Con l’ordinanza n. 26446/2024, la Cassazione afferma che non è licenziabile il dipendente che su Facebook offenda il datore di lavoro, nell’ipotesi in cui detta condotta sia una conseguenza di un fatto ingiusto perpetrato dalla società.
Per i giudici risulta, quindi, applicabile anche nel processo del lavoro la scriminante di cui all’art. 599 c.p., che rende non punibili le condotte poste in essere quale conseguenza di un fatto illecito altrui.

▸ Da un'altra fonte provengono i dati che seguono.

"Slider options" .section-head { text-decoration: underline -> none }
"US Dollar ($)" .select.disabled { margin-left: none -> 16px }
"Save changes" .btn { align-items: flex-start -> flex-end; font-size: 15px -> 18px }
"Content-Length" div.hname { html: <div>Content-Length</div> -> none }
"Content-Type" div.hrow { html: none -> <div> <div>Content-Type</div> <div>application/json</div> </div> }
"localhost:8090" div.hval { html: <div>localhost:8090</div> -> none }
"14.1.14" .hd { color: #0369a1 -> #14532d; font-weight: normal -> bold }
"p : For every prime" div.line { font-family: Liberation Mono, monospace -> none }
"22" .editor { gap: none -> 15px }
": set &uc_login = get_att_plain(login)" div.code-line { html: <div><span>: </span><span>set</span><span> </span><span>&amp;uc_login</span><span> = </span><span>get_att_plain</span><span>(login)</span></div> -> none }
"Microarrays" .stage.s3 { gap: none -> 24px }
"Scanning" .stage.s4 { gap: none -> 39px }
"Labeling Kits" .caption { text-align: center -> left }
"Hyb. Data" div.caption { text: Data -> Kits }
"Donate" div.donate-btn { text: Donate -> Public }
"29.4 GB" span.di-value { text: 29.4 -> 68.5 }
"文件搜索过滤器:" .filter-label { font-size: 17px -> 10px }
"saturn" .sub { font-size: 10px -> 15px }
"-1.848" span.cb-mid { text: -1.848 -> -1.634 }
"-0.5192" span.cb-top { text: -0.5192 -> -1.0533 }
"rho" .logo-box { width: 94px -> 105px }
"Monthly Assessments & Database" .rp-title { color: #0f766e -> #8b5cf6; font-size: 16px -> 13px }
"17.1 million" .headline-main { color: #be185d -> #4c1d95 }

Per quanto riguarda la specifica vicenda, una lavoratrice aveva impugnato giudizialmente il licenziamento irrogatole per aver pubblicato sul suo profilo Facebook frasi denigratorie, offensive e diffamatorie nei confronti della società datrice e del suo amministratore delegato.
Già la Corte d’Appello aveva accolto la domanda della dipendente, sul presupposto che il post era stato scritto in preda allo stato di ira determinato da un fatto ingiusto altrui e subito dopo di esso, riguardando infortuni causati dalla fuoriuscita di sostanze tossiche in una sede aziendale della quale i dipendenti avevano più volte denunciato l’insalubrità.
La Cassazione conferma la sentenza della Corte d’Appello, affermando che la condotta della lavoratrice era l’espressione di uno “sfogo” legato alla particolare emotività determinata da un accadimento contingente (intossicazione di alcuni lavoratori) che secondo la medesima poteva essere evitato se la situazione (di insalubrità ambientale) non fosse stata minimizzata da parte datoriale.
Su tali presupposti, la Suprema Corte conferma l’illegittimità del recesso irrogato dalla società.